DeFi & AMM

Utilization Rate

The percentage of a lending pool's total deposits that are currently borrowed; drives dynamic interest rates in Aave and Compound.

Utilization Rate — The utilization rate of a DeFi lending pool is the percentage of total deposited assets that are currently lent out to borrowers. It is the primary input to interest rate models and directly determines both the borrow rate charged to borrowers and the supply rate earned by depositors.

How It Works

The utilization rate is calculated as: Utilization = Total Borrowed / Total Supplied. If a USDC lending pool has $100 million in deposits and $75 million in active loans, the utilization rate is 75%. The remaining $25 million is available for depositors to withdraw or new borrowers to access.

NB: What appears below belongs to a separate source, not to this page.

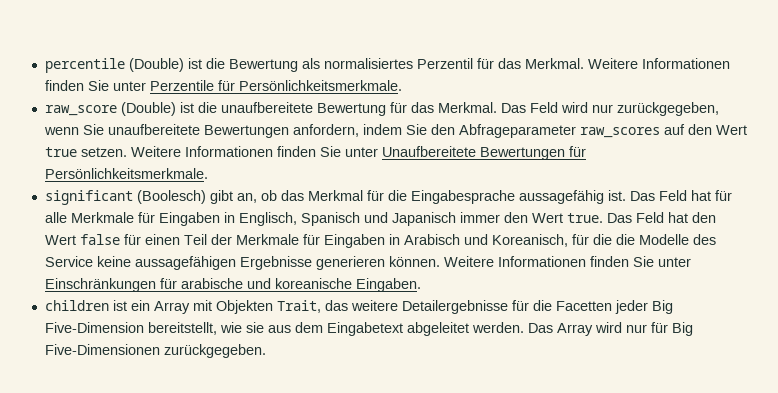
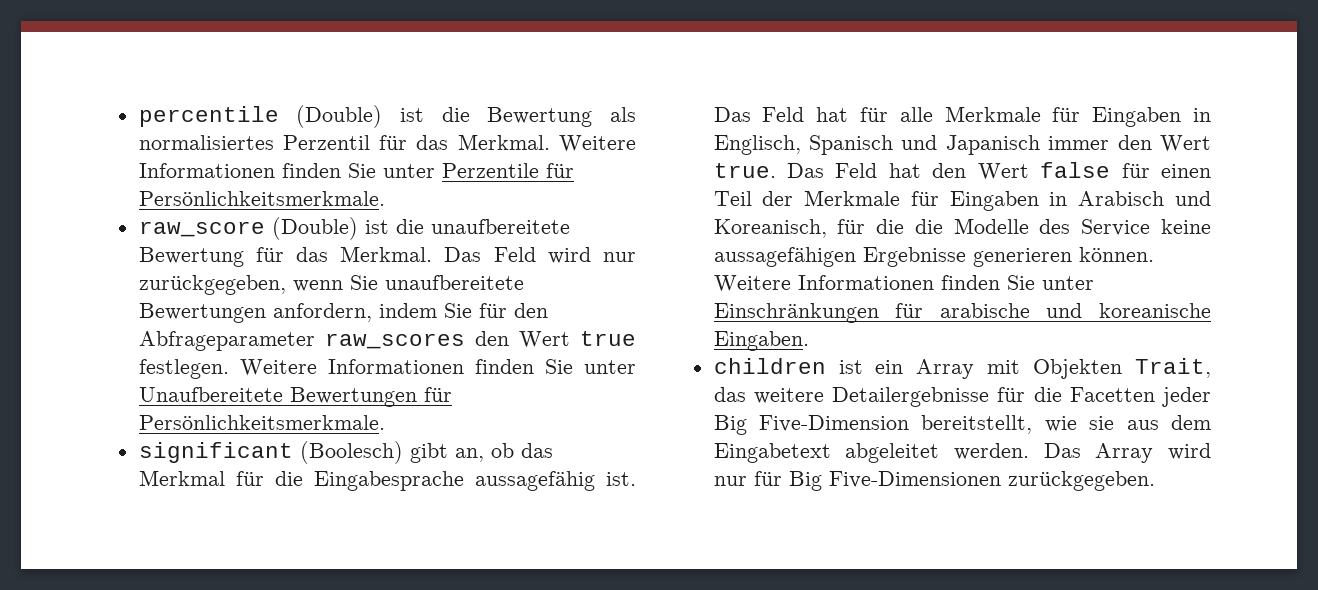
- Das Feld wird nur zurückgegeben, wenn Sie unaufbereitete Bewertungen anfordern, indem Sie den Abfrageparameter raw_scores auf den Wert true setzen.
+ Das Feld wird nur zurückgegeben, wenn Sie unaufbereitete Bewertungen anfordern, indem Sie für den Abfrageparameter raw_scores den Wert true festlegen.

Lending protocols define an optimal utilization target — typically 80-90% for stablecoins and 45-70% for volatile assets. Below this target, interest rates increase at a gentle slope to encourage borrowing. Above the target, interest rates spike steeply on a second slope (the "kink"), making borrowing expensive and incentivizing repayment.

Utilization rate is a real-time metric that changes with every borrow, repayment, deposit, or withdrawal transaction. High utilization means the pool is in high demand and rates are elevated. Low utilization means ample availability and cheap borrowing. Extreme utilization (95%+) can temporarily prevent depositors from withdrawing, though the rate spike mechanism is designed to quickly restore balance.

Why It Matters in DeFi

Utilization rate is the heartbeat of a lending pool. It signals the balance between supply and demand for a specific asset. Depositors prefer moderate-to-high utilization because it generates higher supply yields. Borrowers prefer low utilization for cheaper rates. Protocol designers calibrate rate curves to maintain utilization near the optimal target.

Monitoring utilization trends helps traders anticipate rate changes. Rapidly rising utilization on a stablecoin pool might signal increasing leveraged long positions in the market, while declining utilization could indicate deleveraging. These signals complement traditional price and volume analysis.

Real-World Example

During a market rally, traders rush to borrow USDC and USDT from Aave to buy ETH with leverage. The USDC pool utilization jumps from 70% to 93%, crossing the optimal utilization threshold. The borrow rate spikes from 5% to 35% APY. This makes leveraged positions significantly more expensive, causing some borrowers to repay and attracting new depositors who see the high supply rate — naturally pulling utilization back toward the 80-90% target.

Common questions about Utilization Rate in cryptocurrency and DeFi.

At 100% utilization, no depositor can withdraw because all assets are lent out. The borrow rate spikes to extreme levels (often 100%+ APY) to incentivize rapid repayment. This situation is temporary by design — the prohibitive cost of borrowing forces utilization back down within hours or days.

It depends on your role. Depositors benefit from high utilization through higher supply yields. Borrowers face higher costs. The protocol aims for optimal utilization (80-90% for stablecoins) which balances good yields for depositors, reasonable rates for borrowers, and sufficient withdrawal liquidity.

Utilization trends provide useful signals. Rising utilization on stablecoin pools often indicates increasing leveraged demand (bullish positioning), while declining utilization suggests deleveraging. However, utilization alone is not a reliable predictor — it should be combined with other market indicators.